What the task requires ▸
The word "Kankapot" marks the lines you need; copy each of them from the data.

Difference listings
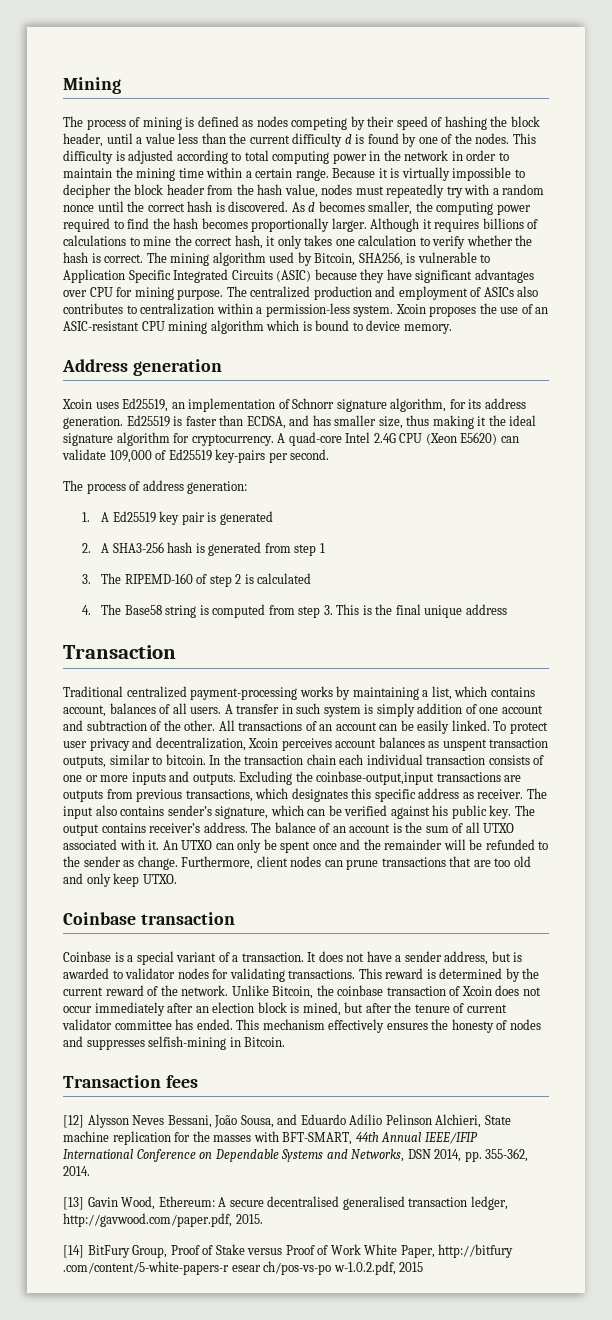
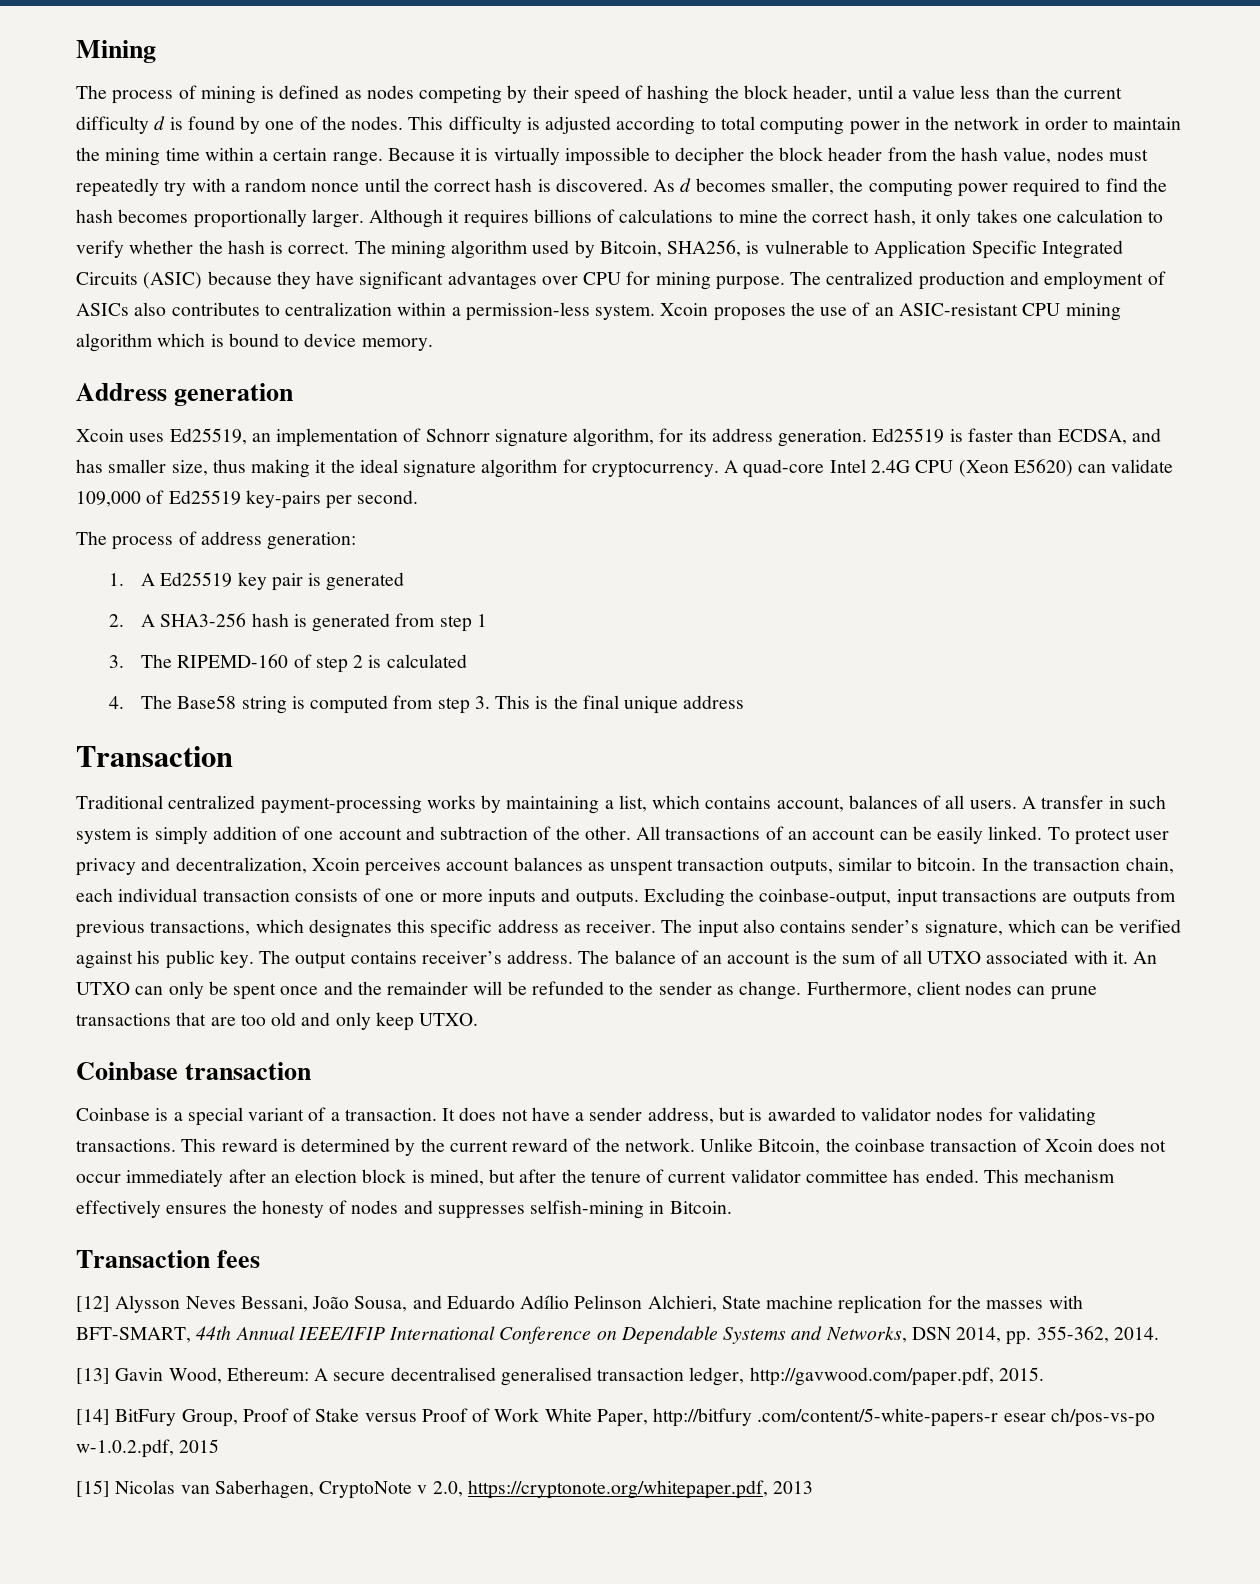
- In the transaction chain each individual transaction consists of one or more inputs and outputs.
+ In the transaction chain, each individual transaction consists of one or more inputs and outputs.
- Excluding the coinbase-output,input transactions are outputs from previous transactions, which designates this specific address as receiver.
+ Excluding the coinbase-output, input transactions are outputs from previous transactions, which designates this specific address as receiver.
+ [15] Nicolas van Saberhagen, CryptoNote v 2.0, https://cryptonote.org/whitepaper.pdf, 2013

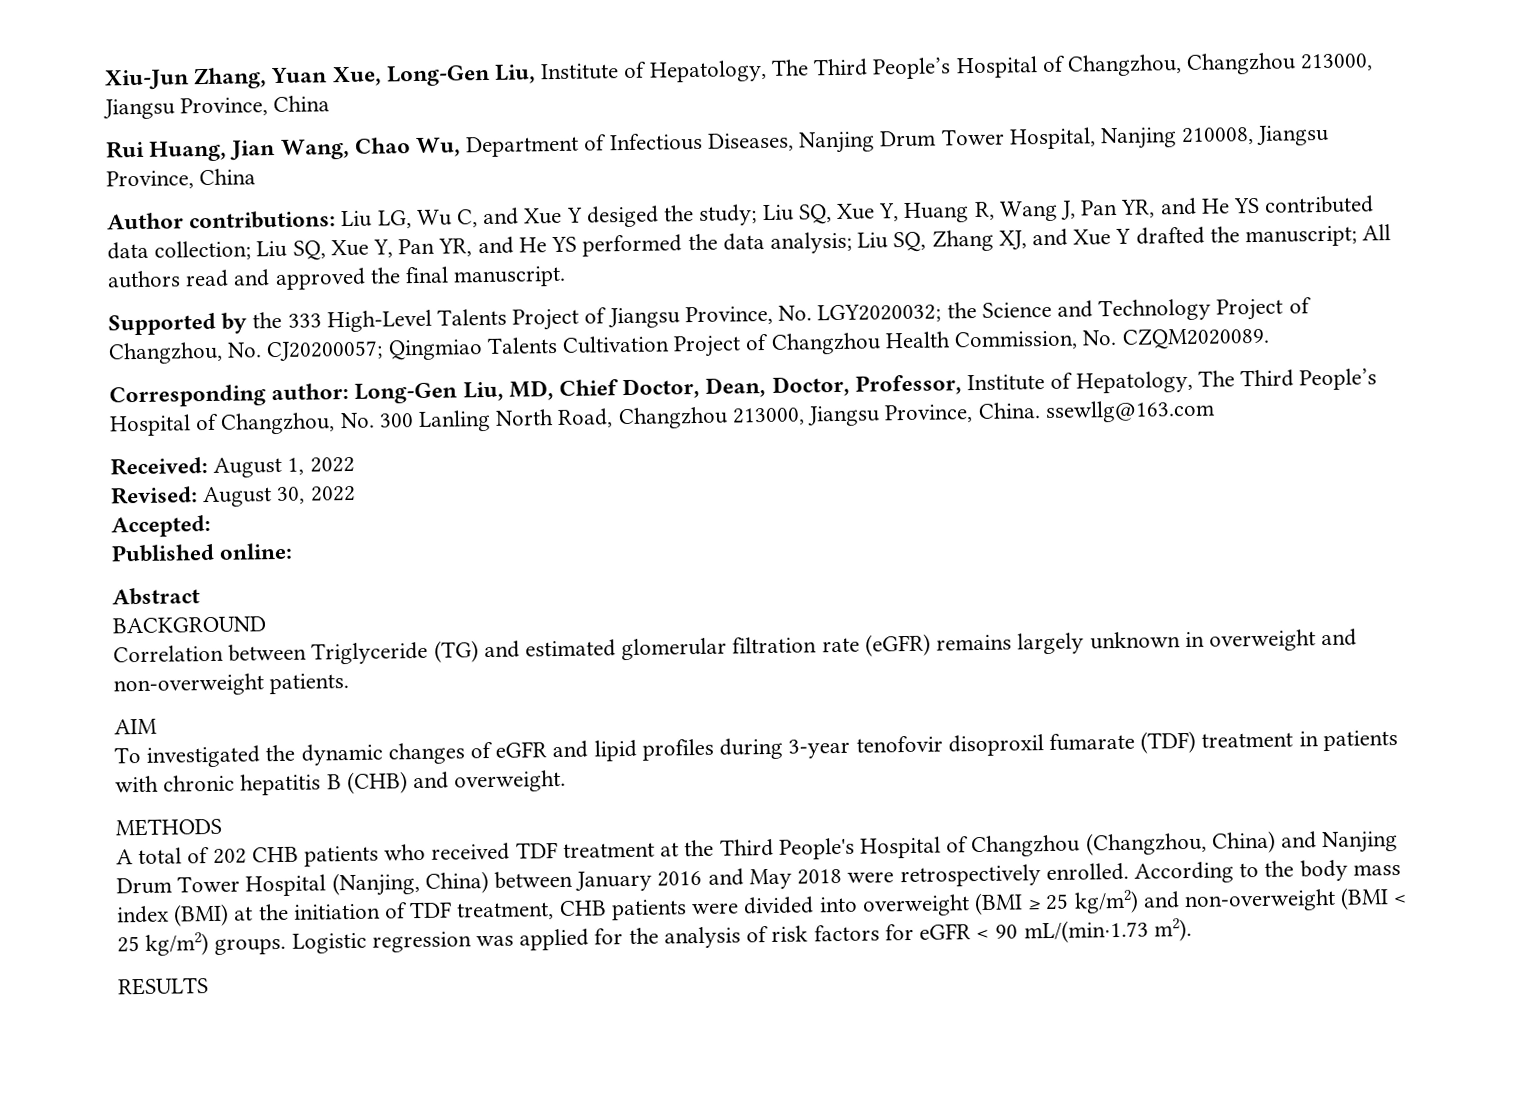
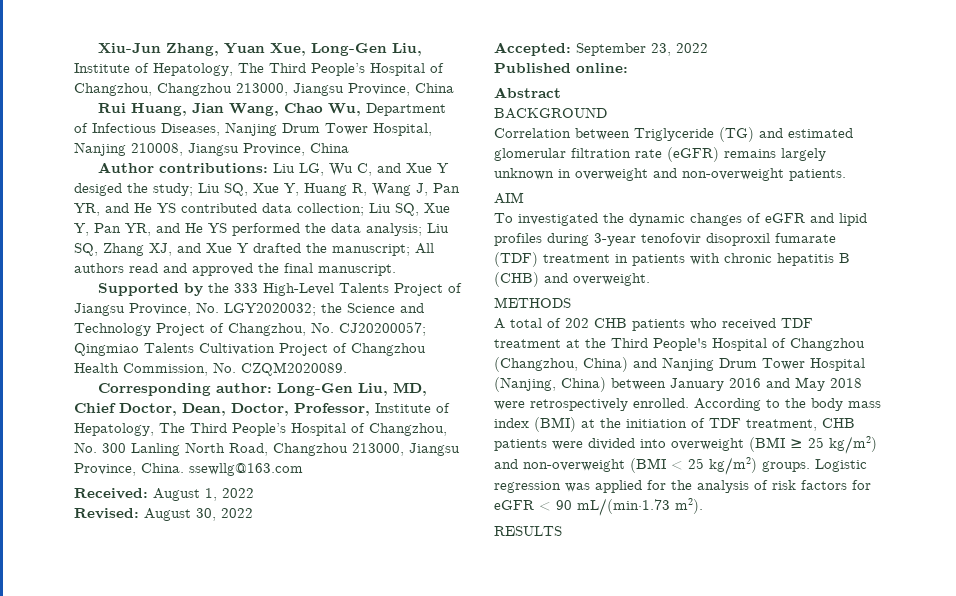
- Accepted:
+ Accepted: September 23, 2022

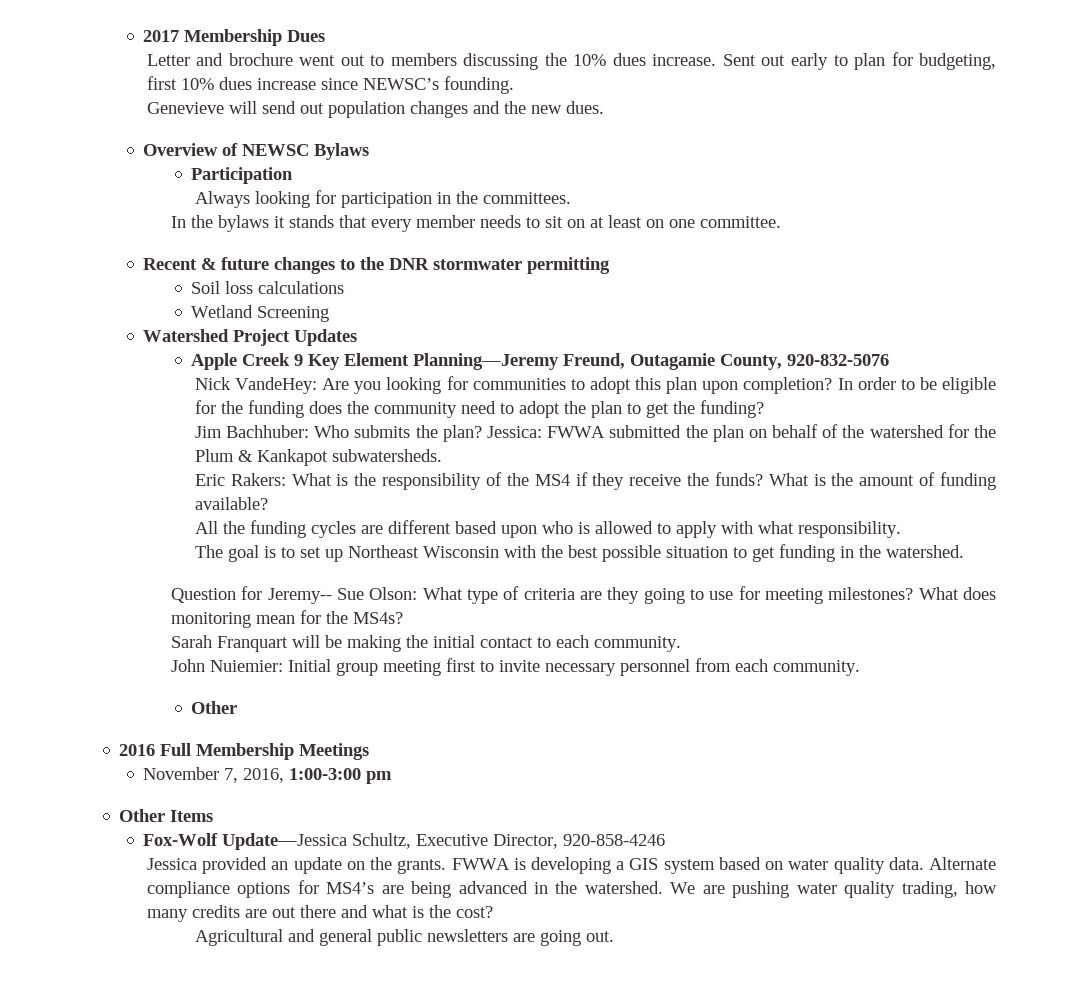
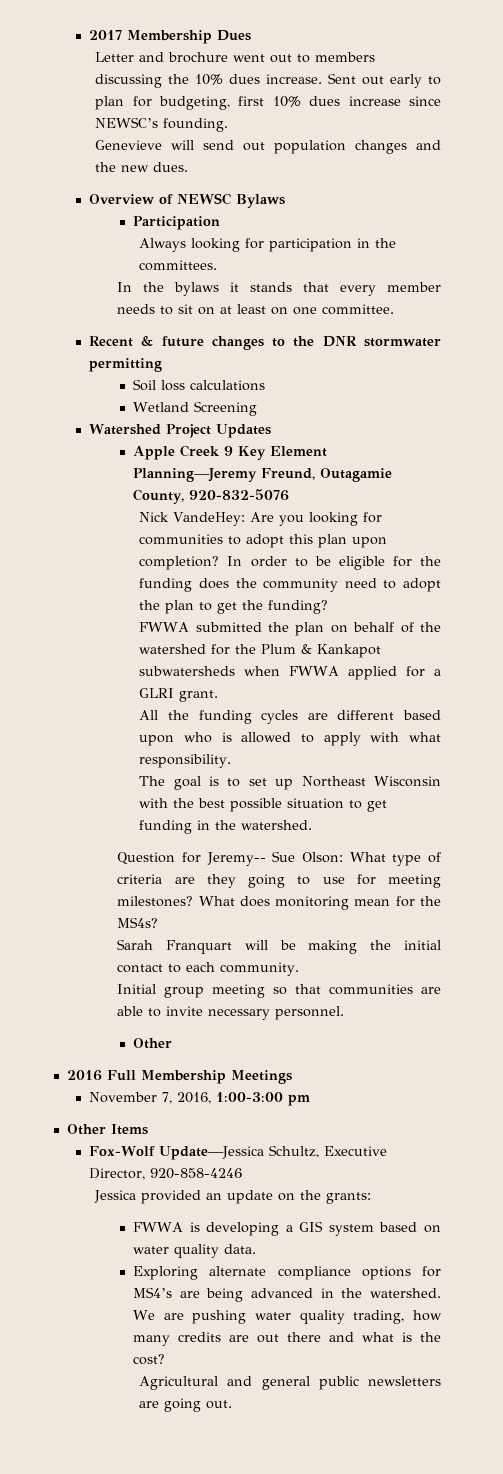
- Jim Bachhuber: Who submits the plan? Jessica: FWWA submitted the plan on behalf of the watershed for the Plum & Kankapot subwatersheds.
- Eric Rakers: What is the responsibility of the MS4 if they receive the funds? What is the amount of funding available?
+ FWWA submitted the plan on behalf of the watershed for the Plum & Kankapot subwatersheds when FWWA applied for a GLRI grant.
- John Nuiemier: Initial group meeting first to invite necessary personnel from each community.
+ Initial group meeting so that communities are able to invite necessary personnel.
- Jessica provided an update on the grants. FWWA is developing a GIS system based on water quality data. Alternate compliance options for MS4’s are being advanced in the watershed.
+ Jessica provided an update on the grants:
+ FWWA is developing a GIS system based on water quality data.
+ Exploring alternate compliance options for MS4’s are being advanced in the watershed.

Result of the exercise ▸
- Jim Bachhuber: Who submits the plan? Jessica: FWWA submitted the plan on behalf of the watershed for the Plum & Kankapot subwatersheds.
+ FWWA submitted the plan on behalf of the watershed for the Plum & Kankapot subwatersheds when FWWA applied for a GLRI grant.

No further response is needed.